The February 2022 Consumer Price Index in Plain English

How Bad is Inflation? American Flag Money

Today the Bureau of Labor Statistics (BLS) released the Consumer Price Index (CPI) for February 2022. The CPI is the most widely used measure of inflation.

The full report is 37 pages long. I reviewed it and summarized it in plain English here.

What Does CPI mean?

The CPI measures the prices that individual people who live in cities across the U.S. pay for a range of goods and services, including such as transportation, food, and medical care. 

The data is taken from a body of people representing 93% of the population of the U.S. It is obtained from 75 different urban areas across the country.

The full report compares prices against the prior month and the prior year. It also explores inflation in different cities across the U.S. and takes a deep dive into different products and services. 

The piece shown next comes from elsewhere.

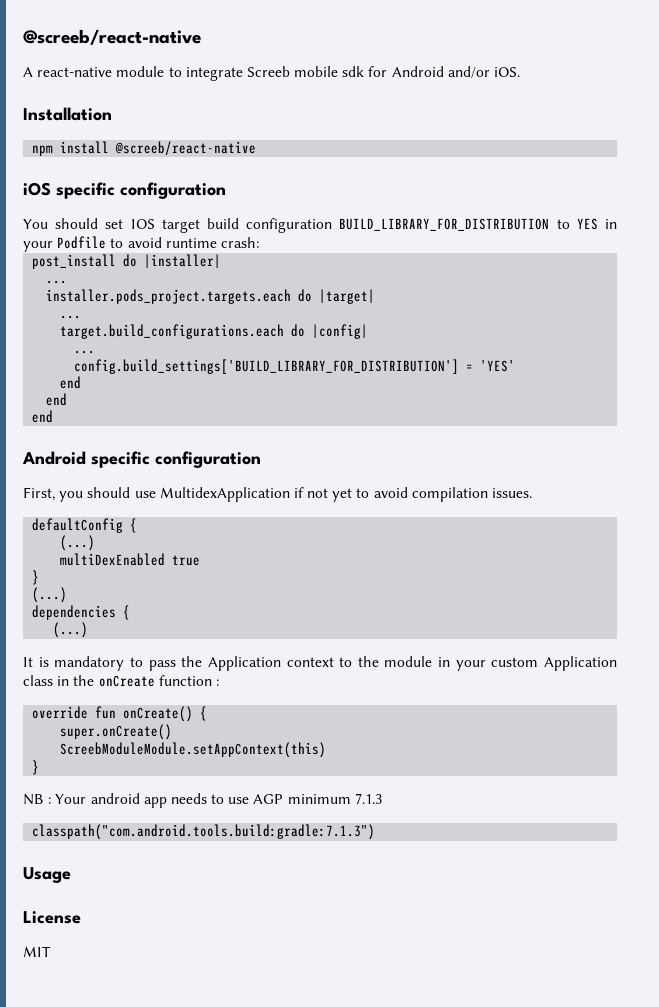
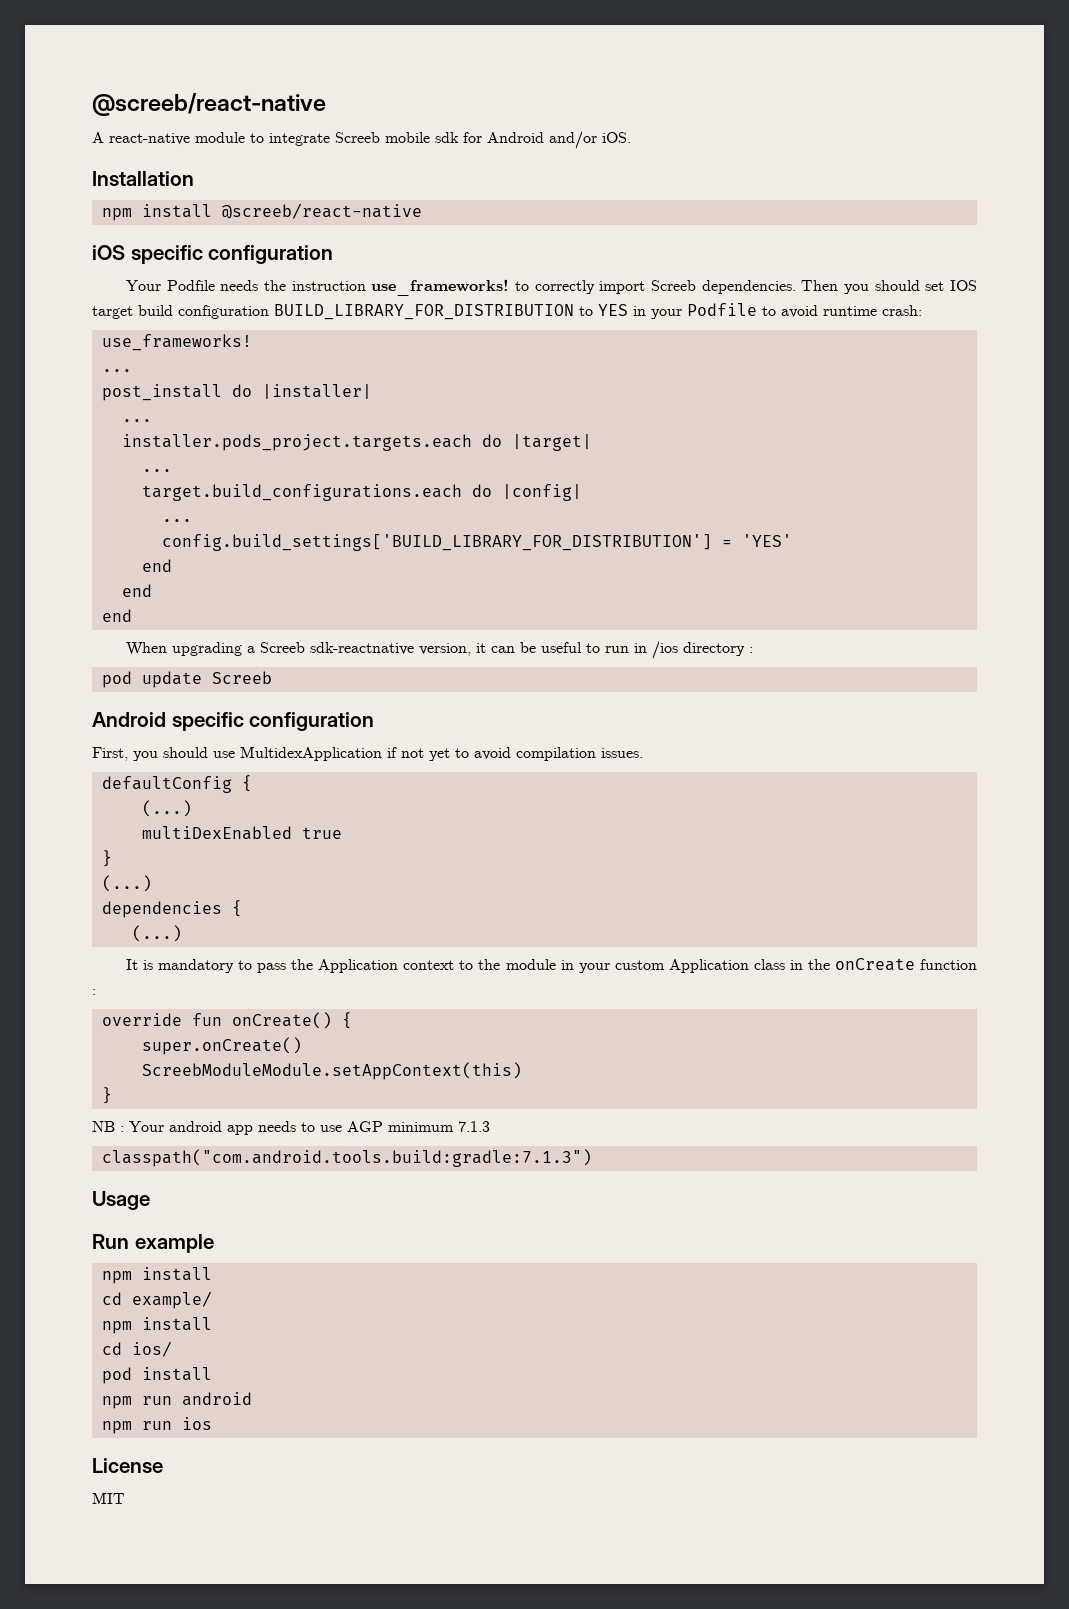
[23,219,48,229] You -> [125,279,869,296] Your Podfile needs the instruction use_frameworks! to correctly import Screeb dependencies. Then you
(259, 242) none -> [101,334,252,351] [101,369,132,372] // use_frameworks! // ...
(54, 416) none -> [125,641,753,659] [101,671,272,688] // When upgrading a Screeb sdk-reactnative version, it can be useful to run in /ios directory : // pod update Screeb
(71, 875) none -> [92,1234,214,1253] [101,1267,212,1284] [101,1291,212,1309] [101,1317,212,1334] [101,1341,172,1357] [101,1367,212,1384] [101,1392,252,1409] [101,1417,212,1434] // Run example // npm install // cd example/ // npm install // cd ios/ // pod install // npm run android // npm run ios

I did a full explainer on inflation after the April 2021 inflation report. A lot has changed since then!

Annual Inflation

united-states-inflation-cpiGraphic courtesy of Tradingeconomics.com

Annual inflation figures are the average prices of February 2022 compared to February 2021. 

Overall prices went up 7.9% annually. The January 2022 annual inflation figure was 7.5%. The February inflation figures are the highest increase since January 1982. 

Here are the three broad categories: (January 2022 numbers are in parentheses)

Consumer Price Index - 12-month percentage change

  • Energy inflation: 25.6% (was 27%)
  • Food inflation: 7.9% (was 7%)
  • Core inflation : 6.4% (was 6%)

Here is the annual inflation on some individual items randomly selected:

  • Coffee: 10.5%
  • Citrus Fruits: 16.2%
  • Gasoline: 38% 
  • Car & Truck Rental: 24.3%
  • Buying Used Cars & Trucks: 41.2%
  • Smartphones (for a brief look on the bright side): -13.2%

How bad is this level of inflation? Let’s compare it to what it is supposed to be.

The central bank of the U.S. is the Federal Reserve, and is also known as the Fed. Since 1996, the Fed’s monetary policy is aimed at making inflation about 2%. 

How Does Your City Compare?

Annual Inflation by Metro AreaSource: Bureau of Labor Statistics

Data from New York, Chicago and Los Angeles metro areas is recorded monthly. The data from the other eleven (11) metro areas listed here were part of the February report. 

As you can see Phoenix (10.9%), Atlanta (10.6%), Miami (9.8%) and Baltimore (9.3%) had the highest inflation numbers, while New York (5.2%) and San Francisco (5.1%) had the lowest percent increases. 

Data from another nine (9) metro areas were last reported in January and will be part of the March report. These are Boston, Dallas, Denver, Minneapolis, Riverside (California), San Diego, Tampa, Urban Hawaii and Washington, DC.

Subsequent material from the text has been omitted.